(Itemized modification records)
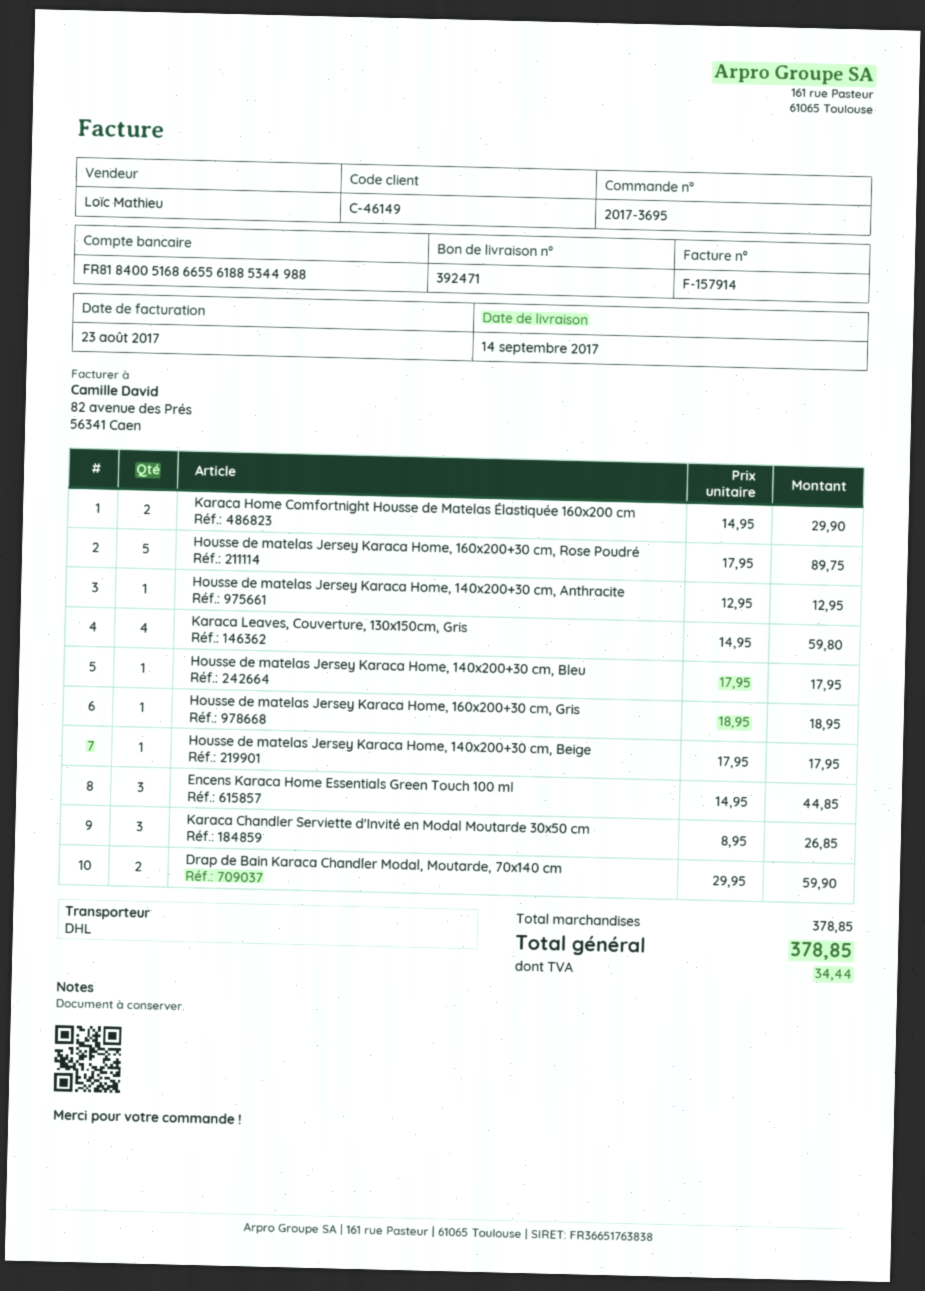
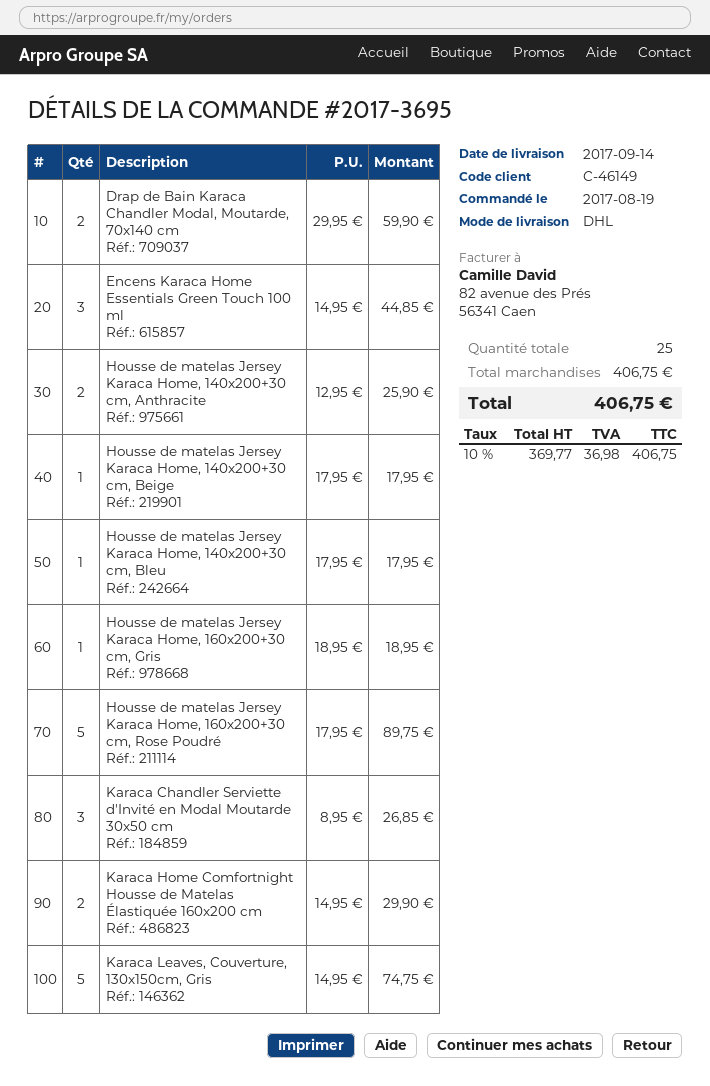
Housse de matelas Jersey Karaca Home, 140x200+30 cm, Anthracite: 1 x 12.95 = 12.95 -> 2 x 12.95 = 25.90
Karaca Leaves, Couverture, 130x150cm, Gris: 4 x 14.95 = 59.80 -> 5 x 14.95 = 74.75
subtotal: 378.85 -> 406.75
tax: 34.44 -> 36.98
total: 378.85 -> 406.75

ASSIGNMENT: Copy each line in the data that holds the word "Karaca".

OUTPUT OF THE TASK:
Housse de matelas Jersey Karaca Home, 140x200+30 cm, Anthracite: 1 x 12.95 = 12.95 -> 2 x 12.95 = 25.90
Karaca Leaves, Couverture, 130x150cm, Gris: 4 x 14.95 = 59.80 -> 5 x 14.95 = 74.75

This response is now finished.